HDC : Non, ce n’est pas un sujet d’inquiétude. Nous avons toujours été très, je dirais, prudent et conservateur dans nos politiques d’investissement. Notre exposition aux PIGS est une exposition qui est limitée. Si vous prenez le cas de la Grèce, en particulier, notre exposition nette, elle est de 600M€, sur un bilan qui est de plusieurs centaines de milliards d’euros. Donc cette exposition est une exposition qui est limitée, le groupe est très prudent dans ses allocations d’actifs et si vous en voulez une preuve, regardez la manière dont le groupe a traversé cette crise en termes de qualité de ses actifs. AXA ne compte pas parmi les groupes qui ont eu des problèmes significatifs du fait d’un mauvais choix dans les actifs dans lesquels ils ont investi. Bien sûr, certains de nos actifs ont baissé de valeur avec les marchés, mais la qualité moyenne de nos actifs est une bonne qualité.

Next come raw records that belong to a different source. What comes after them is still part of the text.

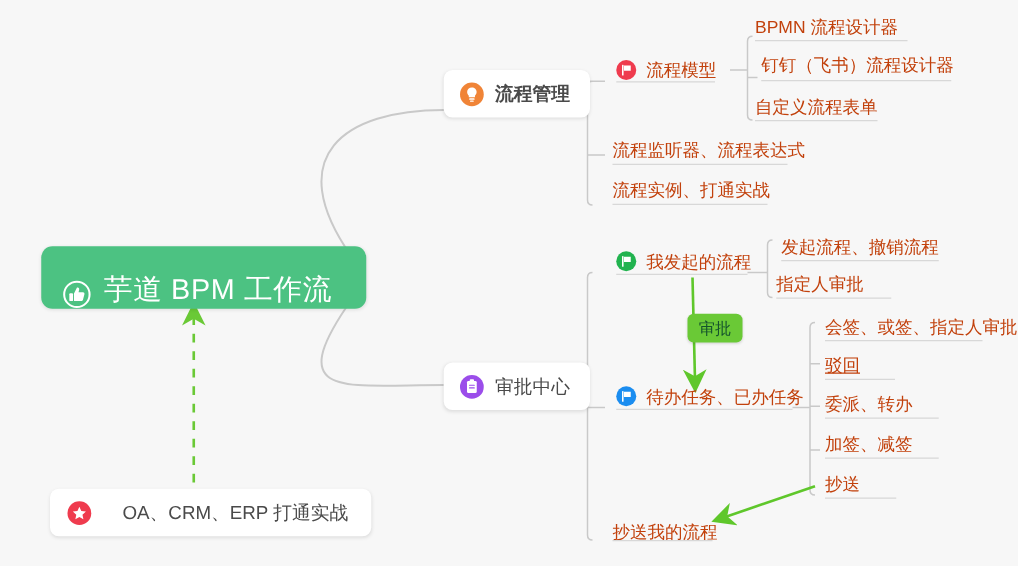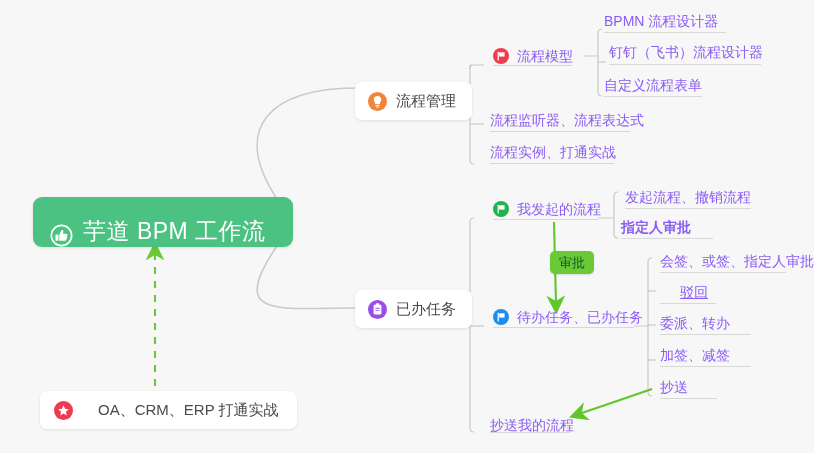--- a/index.html
+++ b/index.html
@@ -68,21 +68,21 @@
     padding: 0 16px 0 13px;
     height: 38px;
     box-sizing: border-box;
     white-space: nowrap;
   }
   .card-node .card-label {
     font-size: 15px;
     color: #4a4a4a;
     margin-left: 9px;
   }
-  #node-process-mgmt { left: 355px; top: 82px; }
+  #node-process-mgmt { left: 355px; top: 56px; font-weight: bold; }
   #node-approval-center { left: 355px; top: 290px; }
   #node-integration {
     left: 40px; top: 391px; height: 38px;
     padding: 0 18px 0 14px;
     gap: 16px;
   }
   
   .round-icon {
     width: 19px;
     height: 19px;
@@ -97,21 +97,21 @@
   .ic-orange { background: #f08437; }
   .ic-purple { background: #9b4dea; }
   .ic-red    { background: #ef3b4e; }
   .ic-green  { background: #21b34f; }
   .ic-blue   { background: #1b8df0; }
   .ic-star   { background: #ef3b4e; }
   
   .text-node {
     position: absolute;
     font-size: 14px;
-    color: #8b5cf6;
+    color: #c2410c;
     white-space: nowrap;
     padding-bottom: 4px;
     line-height: 18px;
   }
   .text-node.with-icon {
     display: flex;
     align-items: center;
     gap: 8px;
     text-align: center;
   }
@@ -241,21 +241,21 @@
 
   <div id="node-approval-center" class="card-node">
     <span class="round-icon ic-purple">
       <svg viewBox="0 0 20 20" width="19" height="19">
         <rect x="5.9" y="5.0" width="8.2" height="10.2" rx="1.2" fill="#ffffff"></rect>
         <rect x="8.2" y="3.5" width="3.6" height="2.4" rx="0.8" fill="#ffffff"></rect>
         <rect x="7.5" y="8.2" width="5.0" height="0.95" rx="0.45" fill="#9b4dea"></rect>
         <rect x="7.5" y="10.4" width="5.0" height="0.95" rx="0.45" fill="#9b4dea"></rect>
       </svg>
     </span>
-    <span class="card-label">已办任务</span>
+    <span class="card-label">审批中心</span>
   </div>
 
   <div class="text-node with-icon" style="left:493px; top:200px;">
     <span class="round-icon sm ic-green">
       <svg viewBox="0 0 16 16" width="16" height="16">
         <rect x="4.6" y="3.8" width="1.25" height="8.6" rx="0.5" fill="#ffffff"></rect>
         <path d="M6.2 4.3 L11.6 4.3 L11.6 8.6 L6.2 8.6 Z" fill="#ffffff"></path>
       </svg>
     </span>
     <span>我发起的流程</span>
@@ -276,31 +276,31 @@
   <div class="text-node" style="left:490px; top:416px;">
     <span>抄送我的流程</span>
   </div>
   <div class="underline" style="left:490px; top:432px; width:80px;"></div>
 
   <div class="text-node" style="left:625px; top:188px;">
     <span>发起流程、撤销流程</span>
   </div>
   <div class="underline" style="left:625px; top:208px; width:126px;"></div>
 
-  <div class="text-node" style="left:621px; top:218px;font-weight:bold;">
+  <div class="text-node" style="left:621px; top:218px;">
     <span>指定人审批</span>
   </div>
   <div class="underline" style="left:621px; top:238px; width:92px;"></div>
 
   <div class="text-node" style="left:660px; top:252px;">
     <span>会签、或签、指定人审批</span>
   </div>
   <div class="underline" style="left:660px; top:272px; width:126px;"></div>
 
-  <div class="text-node" style="left:680px; top:283px;text-decoration:underline;">
+  <div class="text-node" style="left:660px; top:283px;text-decoration:underline;">
     <span>驳回</span>
   </div>
   <div class="underline" style="left:660px; top:303px; width:56px;"></div>
 
   <div class="text-node" style="left:660px; top:314px;">
     <span>委派、转办</span>
   </div>
   <div class="underline" style="left:660px; top:334px; width:91px;"></div>
 
   <div class="text-node" style="left:660px; top:346px;">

EBM : Quelles sont vos perspectives pour le Groupe en cette année 2010 ?
HDC : Les perspective vont d’abord, il faut le rappeler, un peu dépendre de l’environnement macro-économique, qui reste relativement incertain. Il est meilleur que l’année dernière à la même époque, il n’est pas pour autant totalement clarifié. Ayant dit cela, nous sommes relativement confiants dans l’avenir. Sur nos activités existantes, les priorités, elles vont être sur la partie Assurance Vie-Gestion d’Actifs, de bénéficier du niveau élevé des taux d’épargne, ou de leur augmentation dans un certain nombre de pays, et du retour progressif de l’appétit pour les risque chez nos clients. C’est quelque chose qui devrait bénéficier aux activités d’Assurance Vie. Sur l’assurance dommages, nous allons essayer de contribuer au retournement du cycle, et d’en profiter, pour augmenter nos résultats, tout ceci sans perdre de clients. Nous allons aussi faire un travail important sur nos marges et sur le niveau de nos dépenses. Ca, c’est sur nos activités existantes. Ensuite nous allons essayer de continuer à développer le Groupe, développer son offre de produits dans un certain nombre de secteurs, dans lesquels nous pensons que nous pourrions avoir des parts de marché plus importantes, comme la Protection et la Santé. Développer aussi le groupe, sur un certain nombre de territoires dans lesquels la croissance est forte et la profitabilité devrait être bonne, comme les pays émergents. Vous voyez, il y a des priorités sur les activités existantes, et il y a aussi une volonté de se développer sur de nouveaux territoires, ou en élargissant nos gammes de produits.
EBM : Henri de Castries, Président du Directoire du Groupe AXA, je vous remercie.
HDC : Merci à vous, et puis surtout merci à tous les collaborateurs du Groupe, qui ont travaillé dur pour que les résultats soient ce qu’ils sont, qui portent cette ambition au quotidien, et merci aux investisseurs et aux actionnaires, qui nous ont fait confiance dans cette période extrêmement difficile.